Task objective => Below this line is the material. Write out only its lines from the one containing "Dec: none -> 0.403" through the one containing "29-08-2022: 0.21 -> none", both kept, exactly.

Source data =>
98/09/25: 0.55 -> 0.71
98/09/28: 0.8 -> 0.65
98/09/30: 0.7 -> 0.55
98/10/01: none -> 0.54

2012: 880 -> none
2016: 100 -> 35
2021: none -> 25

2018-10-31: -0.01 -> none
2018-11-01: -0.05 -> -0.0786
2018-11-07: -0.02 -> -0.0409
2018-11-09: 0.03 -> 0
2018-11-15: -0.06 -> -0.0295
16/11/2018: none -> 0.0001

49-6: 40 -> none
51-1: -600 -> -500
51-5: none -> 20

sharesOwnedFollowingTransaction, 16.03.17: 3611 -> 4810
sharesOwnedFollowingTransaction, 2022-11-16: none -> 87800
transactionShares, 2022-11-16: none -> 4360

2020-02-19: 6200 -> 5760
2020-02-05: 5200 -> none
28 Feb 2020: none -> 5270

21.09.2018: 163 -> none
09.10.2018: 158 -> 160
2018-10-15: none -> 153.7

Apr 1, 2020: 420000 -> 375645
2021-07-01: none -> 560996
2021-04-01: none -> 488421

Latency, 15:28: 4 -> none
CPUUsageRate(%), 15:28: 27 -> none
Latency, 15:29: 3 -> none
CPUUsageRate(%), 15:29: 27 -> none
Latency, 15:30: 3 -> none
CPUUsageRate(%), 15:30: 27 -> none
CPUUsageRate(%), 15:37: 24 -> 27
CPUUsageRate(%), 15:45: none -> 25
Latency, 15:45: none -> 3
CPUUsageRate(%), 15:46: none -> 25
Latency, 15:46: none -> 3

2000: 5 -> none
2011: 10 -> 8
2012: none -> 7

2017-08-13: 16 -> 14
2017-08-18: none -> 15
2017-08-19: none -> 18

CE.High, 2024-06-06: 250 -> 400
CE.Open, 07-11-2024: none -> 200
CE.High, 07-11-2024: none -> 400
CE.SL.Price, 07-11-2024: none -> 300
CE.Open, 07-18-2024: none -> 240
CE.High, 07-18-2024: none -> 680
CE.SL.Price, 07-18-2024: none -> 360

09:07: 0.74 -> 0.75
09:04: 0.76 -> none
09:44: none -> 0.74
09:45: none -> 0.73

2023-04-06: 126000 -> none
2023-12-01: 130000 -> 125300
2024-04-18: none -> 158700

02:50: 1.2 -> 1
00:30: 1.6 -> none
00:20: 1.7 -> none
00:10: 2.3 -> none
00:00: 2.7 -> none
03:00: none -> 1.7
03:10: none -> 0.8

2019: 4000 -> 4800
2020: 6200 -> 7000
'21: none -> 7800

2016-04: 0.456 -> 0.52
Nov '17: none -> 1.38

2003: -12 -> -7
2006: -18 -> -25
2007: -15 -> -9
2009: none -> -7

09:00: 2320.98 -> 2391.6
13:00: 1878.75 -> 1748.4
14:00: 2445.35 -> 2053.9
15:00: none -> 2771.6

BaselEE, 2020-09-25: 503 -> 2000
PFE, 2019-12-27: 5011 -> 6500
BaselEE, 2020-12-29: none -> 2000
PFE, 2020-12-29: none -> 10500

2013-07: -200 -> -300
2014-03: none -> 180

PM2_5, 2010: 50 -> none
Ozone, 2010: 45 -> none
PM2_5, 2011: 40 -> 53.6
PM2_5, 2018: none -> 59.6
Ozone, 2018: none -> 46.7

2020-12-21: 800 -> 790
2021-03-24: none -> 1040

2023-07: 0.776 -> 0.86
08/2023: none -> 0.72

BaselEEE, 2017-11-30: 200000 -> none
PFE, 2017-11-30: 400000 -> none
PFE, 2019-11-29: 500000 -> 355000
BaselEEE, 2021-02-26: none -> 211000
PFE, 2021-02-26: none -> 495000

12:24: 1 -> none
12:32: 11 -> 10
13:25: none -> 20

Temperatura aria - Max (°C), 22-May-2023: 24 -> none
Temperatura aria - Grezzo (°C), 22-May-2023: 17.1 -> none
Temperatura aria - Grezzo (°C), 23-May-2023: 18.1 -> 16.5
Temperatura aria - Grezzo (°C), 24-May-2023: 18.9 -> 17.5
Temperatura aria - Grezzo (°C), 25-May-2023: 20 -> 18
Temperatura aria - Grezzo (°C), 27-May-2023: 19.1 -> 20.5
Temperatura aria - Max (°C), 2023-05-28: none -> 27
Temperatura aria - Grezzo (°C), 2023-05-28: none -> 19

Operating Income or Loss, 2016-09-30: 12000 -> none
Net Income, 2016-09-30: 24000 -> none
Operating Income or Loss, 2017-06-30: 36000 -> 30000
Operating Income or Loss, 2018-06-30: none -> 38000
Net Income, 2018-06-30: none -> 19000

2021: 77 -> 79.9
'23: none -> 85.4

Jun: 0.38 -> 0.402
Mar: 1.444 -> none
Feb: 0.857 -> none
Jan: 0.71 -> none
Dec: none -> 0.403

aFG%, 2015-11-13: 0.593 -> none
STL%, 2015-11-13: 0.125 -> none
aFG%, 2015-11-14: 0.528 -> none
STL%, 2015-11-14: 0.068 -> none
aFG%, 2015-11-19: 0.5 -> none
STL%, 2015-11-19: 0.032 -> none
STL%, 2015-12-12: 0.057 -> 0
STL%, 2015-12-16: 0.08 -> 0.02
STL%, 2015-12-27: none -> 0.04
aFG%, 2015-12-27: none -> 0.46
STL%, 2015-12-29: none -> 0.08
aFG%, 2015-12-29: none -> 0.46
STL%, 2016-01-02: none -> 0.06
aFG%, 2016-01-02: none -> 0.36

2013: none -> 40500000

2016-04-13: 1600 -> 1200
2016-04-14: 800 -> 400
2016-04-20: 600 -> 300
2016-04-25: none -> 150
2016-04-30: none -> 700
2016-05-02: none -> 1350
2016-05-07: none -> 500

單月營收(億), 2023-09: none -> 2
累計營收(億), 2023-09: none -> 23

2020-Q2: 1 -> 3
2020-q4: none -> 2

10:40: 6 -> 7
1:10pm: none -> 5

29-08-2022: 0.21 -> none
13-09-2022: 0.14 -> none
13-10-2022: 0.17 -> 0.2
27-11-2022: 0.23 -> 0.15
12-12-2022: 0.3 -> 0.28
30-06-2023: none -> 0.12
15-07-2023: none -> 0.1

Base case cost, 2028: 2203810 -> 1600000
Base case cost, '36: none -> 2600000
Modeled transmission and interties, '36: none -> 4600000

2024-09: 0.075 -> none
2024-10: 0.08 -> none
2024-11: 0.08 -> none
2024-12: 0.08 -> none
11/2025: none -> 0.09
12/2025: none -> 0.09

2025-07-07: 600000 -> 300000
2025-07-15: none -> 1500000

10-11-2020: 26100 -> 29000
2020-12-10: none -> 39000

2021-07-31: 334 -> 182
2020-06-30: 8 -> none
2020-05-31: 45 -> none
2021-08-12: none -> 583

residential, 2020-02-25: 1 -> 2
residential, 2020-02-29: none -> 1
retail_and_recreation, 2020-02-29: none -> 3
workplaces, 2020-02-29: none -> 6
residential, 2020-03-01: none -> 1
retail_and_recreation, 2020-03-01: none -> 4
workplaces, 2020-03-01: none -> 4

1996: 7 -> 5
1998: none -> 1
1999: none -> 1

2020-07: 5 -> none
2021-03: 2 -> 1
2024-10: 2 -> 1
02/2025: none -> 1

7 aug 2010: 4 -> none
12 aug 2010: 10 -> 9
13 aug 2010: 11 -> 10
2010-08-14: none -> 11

Solution to the problem =>
Dec: none -> 0.403

aFG%, 2015-11-13: 0.593 -> none
STL%, 2015-11-13: 0.125 -> none
aFG%, 2015-11-14: 0.528 -> none
STL%, 2015-11-14: 0.068 -> none
aFG%, 2015-11-19: 0.5 -> none
STL%, 2015-11-19: 0.032 -> none
STL%, 2015-12-12: 0.057 -> 0
STL%, 2015-12-16: 0.08 -> 0.02
STL%, 2015-12-27: none -> 0.04
aFG%, 2015-12-27: none -> 0.46
STL%, 2015-12-29: none -> 0.08
aFG%, 2015-12-29: none -> 0.46
STL%, 2016-01-02: none -> 0.06
aFG%, 2016-01-02: none -> 0.36

2013: none -> 40500000

2016-04-13: 1600 -> 1200
2016-04-14: 800 -> 400
2016-04-20: 600 -> 300
2016-04-25: none -> 150
2016-04-30: none -> 700
2016-05-02: none -> 1350
2016-05-07: none -> 500

單月營收(億), 2023-09: none -> 2
累計營收(億), 2023-09: none -> 23

2020-Q2: 1 -> 3
2020-q4: none -> 2

10:40: 6 -> 7
1:10pm: none -> 5

29-08-2022: 0.21 -> none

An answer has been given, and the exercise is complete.